Au-delà du dialogue instauré entre les matériaux et les techniques, entre le noir et blanc et la couleur, l’évolution picturale de Chagall effectue peu à peu la synthèse entre sa culture d’origine et celle du monde occidental adoptée : persistance du panthéisme inspiré de la spiritualité hassidique, des icônes et des gravures populaires slaves - les loubki -, mais émergence, peu à peu, d’un univers coloré et luxuriant mêlé aux éléments autobiographiques plus anciens imprègnent le délicat fond rose du Village fantastique (1968-71). Paysages, fleurs et amants sont l’expression du bonheur méditerranéen retrouvé dans des œuvres où formes et fonds s’interpénètrent.
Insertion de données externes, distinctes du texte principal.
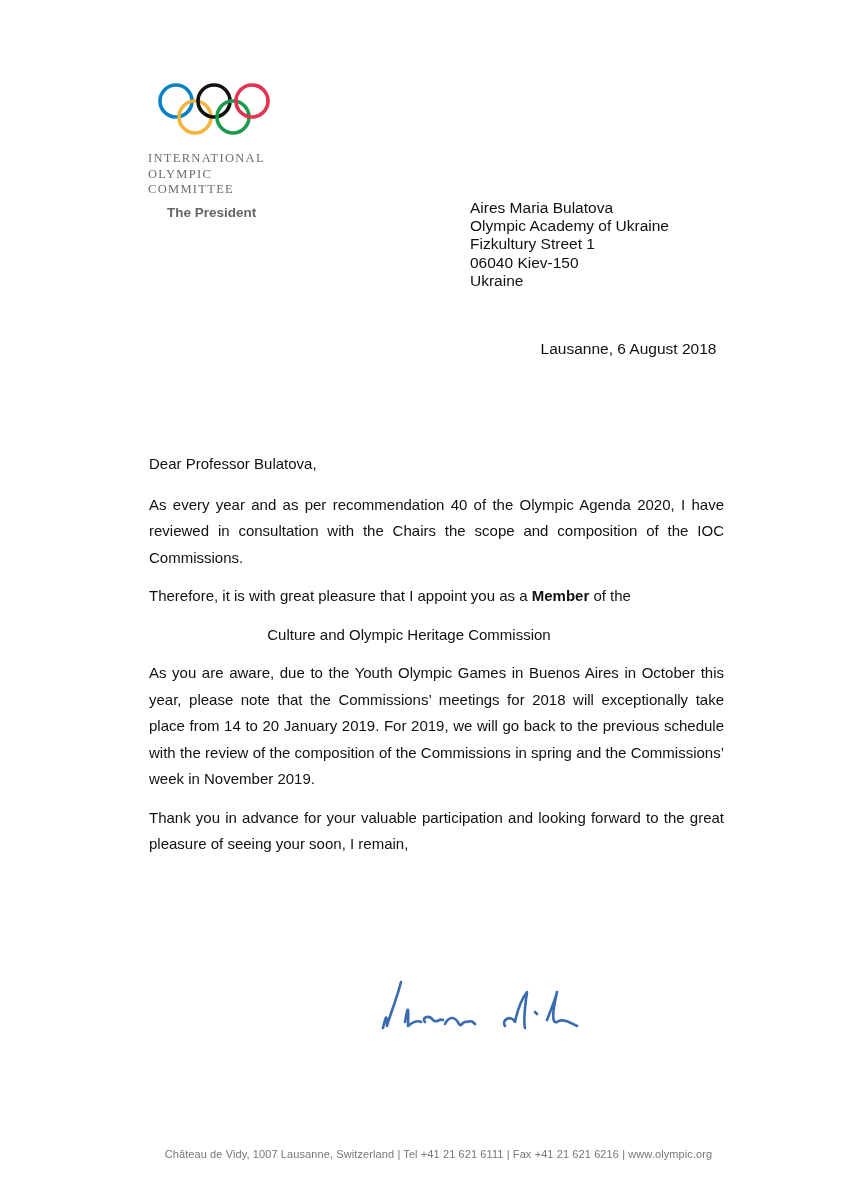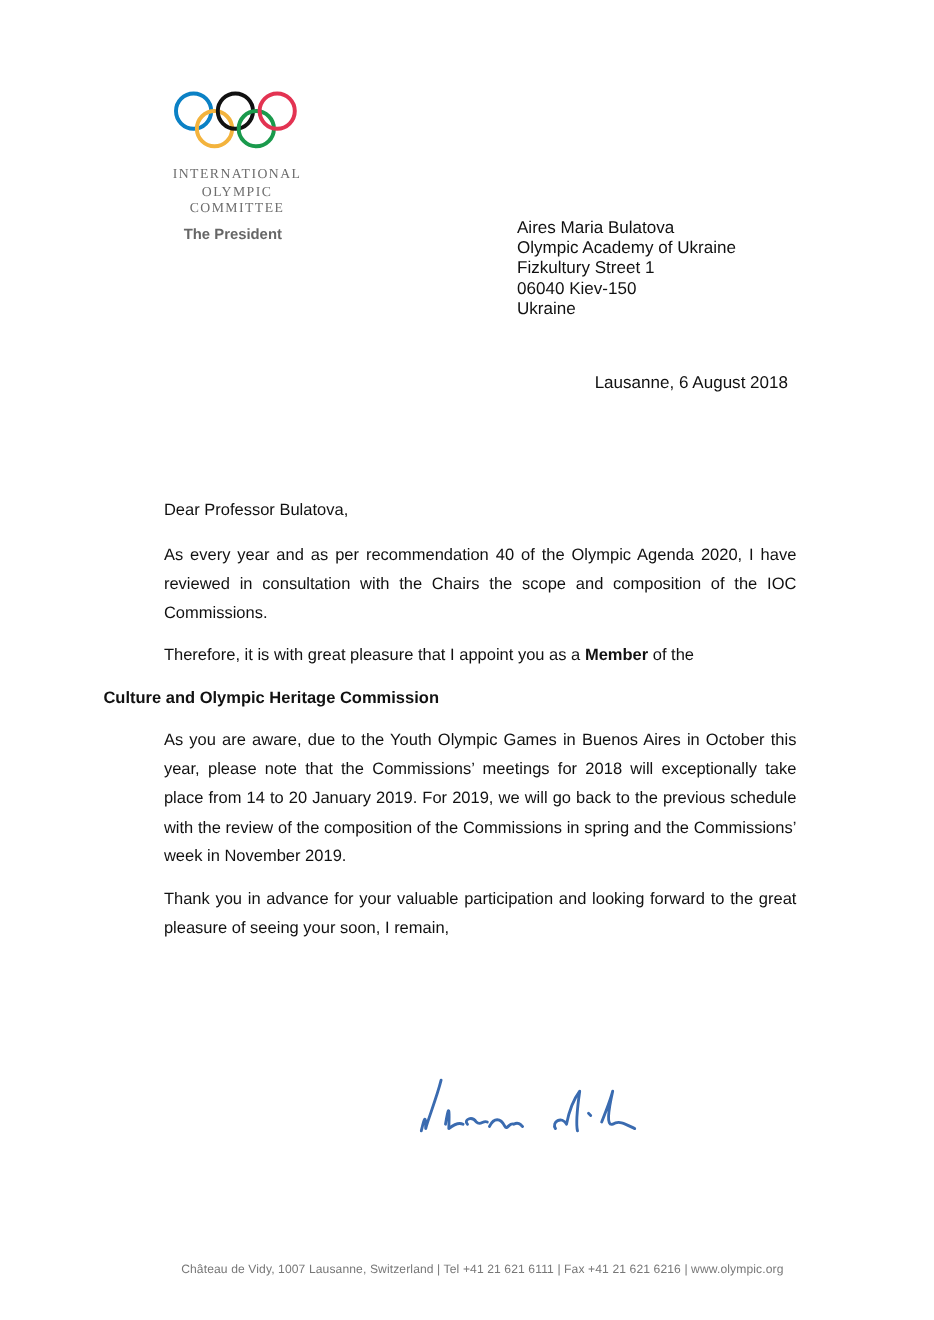--- a/index.html
+++ b/index.html
@@ -1,29 +1,29 @@
 <!DOCTYPE html>
 <html><head>
 <meta charset="utf-8">
 <style>
   html, body { margin:0; padding:0; background:#fff; }
   body { width:849px; height:1200px; position:relative; overflow:hidden;
          font-family:"Liberation Sans", sans-serif; color:#111; }
   .logo { position:absolute; left:150px; top:80px; width:135px; height:70px; }
-  .org { position:absolute; left:148px; top:151px; width:135px; text-align:center;
+  .org { position:absolute; left:148px; top:151px; width:135px; text-align:left;
          font-family:"Liberation Serif", serif; color:#6d6d6d; font-size:12.5px;
          letter-spacing:1.3px; line-height:15.5px; }
   .president { position:absolute; left:167px; top:205px; font-weight:bold; color:#666;
                font-size:13.5px; }
   .address { position:absolute; left:470px; top:199px; font-size:15.5px; line-height:18.2px; }
   .date { position:absolute; left:540px; top:340px; width:177px; text-align:center; font-size:15.5px; }
   .body { position:absolute; left:149px; top:451px; width:575px; font-size:15px; }
   .para { margin:0 0 12px 0; line-height:26.5px; text-align:justify; }
   .salutation { margin:0 0 14px 0; line-height:26.5px; }
-  .commission { font-weight:bold; margin:0 0 12px -55px; line-height:26.5px; }
+  .commission { text-align:center; font-weight:normal; margin:0 0 12px -55px; line-height:26.5px; }
   .sig { position:absolute; left:375px; top:970px; width:220px; height:80px; }
   .footer { position:absolute; left:0; width:849px; top:1148px; text-align:center;
             font-size:11px; color:#777; letter-spacing:0.1px;padding-left:14px; }
 </style>
 </head>
 <body>
 
 <svg class="logo" viewBox="0 0 135 70" xmlns="http://www.w3.org/2000/svg">
   <g fill="none" stroke-width="3.6">
     <circle cx="26" cy="21" r="16" stroke="#0b81c5"></circle>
Tout cerne a bel et bien disparu du Couple au-dessus de Saint Paul (1970-71) pour laisser place à une intense luminosité rehaussée de couleurs vives - bleu, rouge, jaune, vert - posées en touches vibratiles ; l’artiste cède enfin à la tentation de la couleur pure. “En prenant possession de la surface entière de l’œuvre, la couleur cesse de dénoter un arrière-plan clôturant le théâtre de la représentation pour devenir fond : espace sans bornes, insondable” (...) permettant à l’artiste de “remonter au non-lieu originel”*. “Pour que le dessin ne compte plus, il faut l’âge”, prône alors Chagall qui va sur le tard, selon l’expression d’André Malraux, “jouer le grand jeu de la couleur”. La fin de sa carrière est accusée de mièvrerie ; mais traverser les pogroms, l’exil et la Shoah pour préférer la joie, n’est-ce pas une belle leçon de vie que nous adresse Chagall ?

 

Odile de Loisy

 

Toutes les informations pratiques pour visiter l'exposition en cliquant ici.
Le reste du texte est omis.